Avez-vous découvert les autres lieux de CulturEspaces ? Quels sont ceux qui vous touchent le plus ?

 J’ai eu la chance de me rendre dans la plupart des lieux gérés parCulturespaces. Dernièrement, j’ai visité deux expositions qui m’ont littéralement transportées.

La première, qui s’est tenue au musée Jacquemart-André jusqu’à il y a trois semaines, était consacrée au peintre Botticelli. C’était comme une plongée dans la Renaissance italienne et dans la grâce de cette époque. 

Plus récemment, j’ai assisté au lancement de « Venise, la Sérénissime » au Bassins des lumières à Bordeaux et je recommande chaudement la découverte ce cette exposition qui est un voyage à travers plusieurs siècles de peinture, sur un sujet d’une grande beauté.

Programmez-vous des nocturnes à l’Atelier des lumières avec plusieurs spectacles ?

Nous prévoyons en effet une programmation spéciale sur deux périodes à l’Atelier des Lumières. D’abord durant les vacances de Pâques où allons proposer une quinzaine de nocturnes autour d’une belle exposition immersive que le public a découvert assez récemment mais les nombreuses demandes nous poussent à la reprogrammer.

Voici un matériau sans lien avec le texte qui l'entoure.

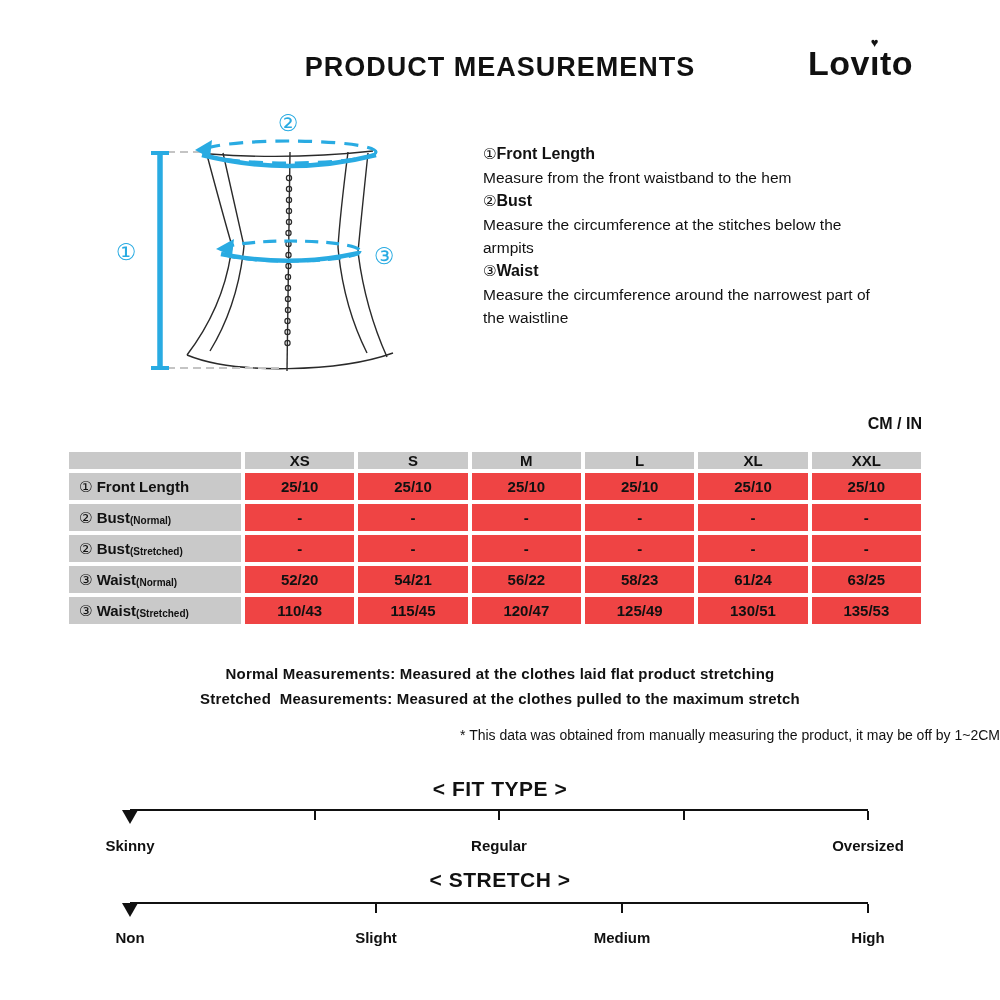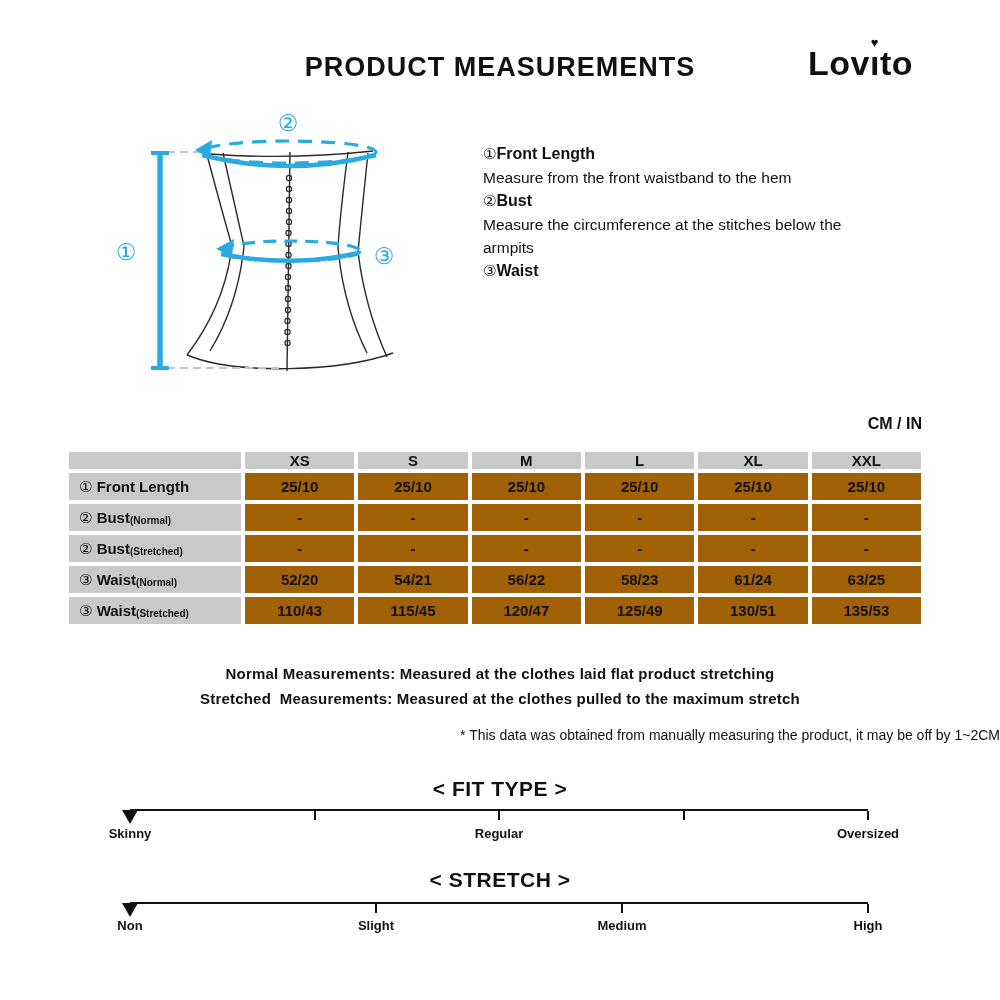--- a/index.html
+++ b/index.html
@@ -30,42 +30,42 @@
   .howto p { font-size:15.5px; line-height:23px; }
   .ins-marker { font-family:"DejaVu Sans",sans-serif; font-size:15px; }
   .ins-name { font-weight:bold; font-size:16px; }
 
   
   .units { position:absolute; right:78px; top:415px; font-size:16px; font-weight:bold; }
   .size-table { position:absolute; left:65px; top:448px; width:860px;
                 border-collapse:separate; border-spacing:4px; table-layout:fixed; }
   .size-table th, .size-table td { font-size:15px; font-weight:bold; text-align:center; vertical-align:middle; }
   .size-table th { height:17px; background:#c9c9c9; }
-  .size-table td { height:27px; background:#a16207; }
+  .size-table td { height:27px; background:#ef4444; }
   .size-table td.rowlab { background:#c9c9c9; text-align:left; padding-left:10px; }
   .rowlab .mk { font-family:"DejaVu Sans",sans-serif; font-weight:normal; font-size:15px; }
   .rowlab .sub { font-size:10px; vertical-align:-1px; }
 
   
   .note { position:absolute; left:0; right:0; text-align:center; font-size:15px; font-weight:bold;
           letter-spacing:0.2px; white-space:pre-wrap; }
   .note1 { top:665px; } .note2 { top:690px; }
   .disclaimer { position:absolute; left:0; right:0; top:727px; text-align:right; font-size:14px; }
 
   
   .scale-title { position:absolute; left:0; right:0; text-align:center; font-size:21px; font-weight:bold; letter-spacing:0.5px; }
   .fit-title { top:777px; } .stretch-title { top:868px; }
   .scale-line { position:absolute; left:130px; width:738px; height:2px; background:#111; }
   .fit-line { top:809px; } .stretch-line { top:902px; }
   .tick { position:absolute; top:2px; width:2px; height:9px; background:#111; transform:translateX(-50%); }
   .tri { position:absolute; top:1px; width:0; height:0; transform:translateX(-50%);
          border-left:8px solid transparent; border-right:8px solid transparent; border-top:14px solid #111; }
   .scale-labels { position:absolute; left:130px; width:738px; height:20px; }
   .fit-labels { top:826px; } .stretch-labels { top:918px; }
-  .scale-labels span { position:absolute; transform:translateX(-50%); font-size:13px; font-weight:bold; white-space:nowrap; }
+  .scale-labels span { position:absolute; transform:translateX(-50%); font-size:15px; font-weight:bold; white-space:nowrap;margin-top:11px; }
 </style>
 </head>
 <body>
 
 <div class="page">
 
   <div class="title">PRODUCT MEASUREMENTS</div>
   <div class="logo"><span>Lov</span><span class="logo-i"><span>ı</span><span class="logo-heart">♥</span></span><span>to</span></div>
 
   <div class="diagram">
@@ -127,20 +127,21 @@
     <span class="dmark m1">①</span>
     <span class="dmark m3">③</span>
   </div>
 
   <div class="howto">
     <p><span class="ins-marker">①</span><span class="ins-name">Front Length</span></p>
     <p>Measure from the front waistband to the hem</p>
     <p><span class="ins-marker">②</span><span class="ins-name">Bust</span></p>
     <p>Measure the circumference at the stitches below the armpits</p>
     <p><span class="ins-marker">③</span><span class="ins-name">Waist</span></p>
+    <p>Measure the circumference around the narrowest part of the waistline</p>
   </div>
 
   <div class="units">CM / IN</div>
 
   <table class="size-table">
     <colgroup>
         <col style="width:172px">
         <col>
         <col>
         <col>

Au moment des vacances de la Toussaint 2022, nous préparons une très belle surprise à nos visiteurs… Il leur faudra suivre régulièrement notre actualité mais, pour l’heure, cela reste confidentiel.

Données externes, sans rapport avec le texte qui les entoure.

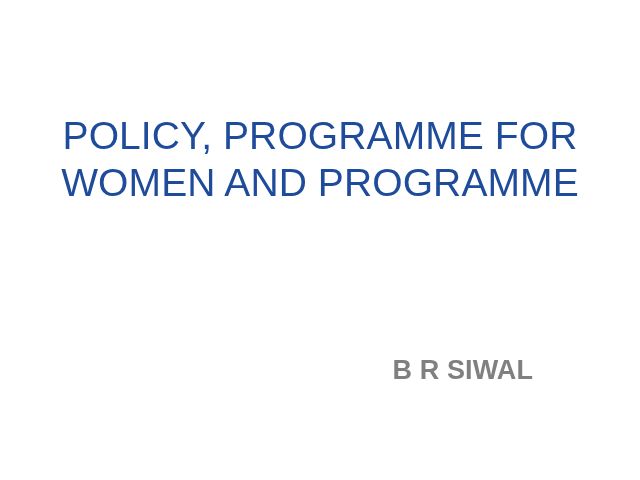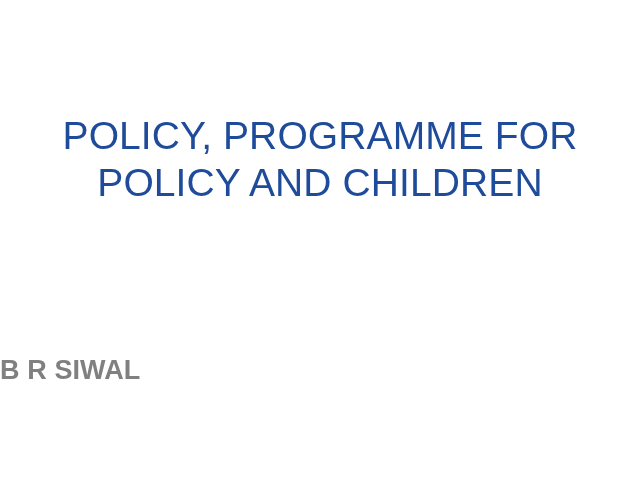--- a/index.html
+++ b/index.html
@@ -43,41 +43,41 @@
     letter-spacing: 0.1px;
     white-space: nowrap;
   }
 
   
   .subtitle-block {
     position: absolute;
     left: 0;
     top: 350px;
     width: 533px;
-    text-align: left;
+    text-align: right;
   }
 
   .subtitle-line {
     display: block;
     color: #808080;
     font-family: "Liberation Sans", sans-serif;
     font-size: 27px;
     font-weight: bold;
     line-height: 40px;
     letter-spacing: 0.1px;
     white-space: nowrap;
   }
 </style>
 </head>
 <body>
 
 <div class="slide">
 
   <div class="title-block">
     <span class="title-line">POLICY, PROGRAMME FOR</span>
-    <span class="title-line">POLICY AND CHILDREN</span>
+    <span class="title-line">WOMEN AND PROGRAMME</span>
   </div>
 
   <div class="subtitle-block">
     <span class="subtitle-line">B R SIWAL</span>
   </div>
 
 </div>
 
 </body></html>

Cézanne a tellement alterné les séjours entre Aix et Paris. L’accueillir ici à Paris, à l’Atelier des lumières, cela a du sens pour vous ? 

C’est un peintre universel. Son œuvre a déjà beaucoup cheminé à travers le monde. Néanmoins, nous ne prétendons pas faire voyager Cezanne lui-même mais bien nos visiteurs qui, immergés dans sa peinture, se sentiront un moment en Provence.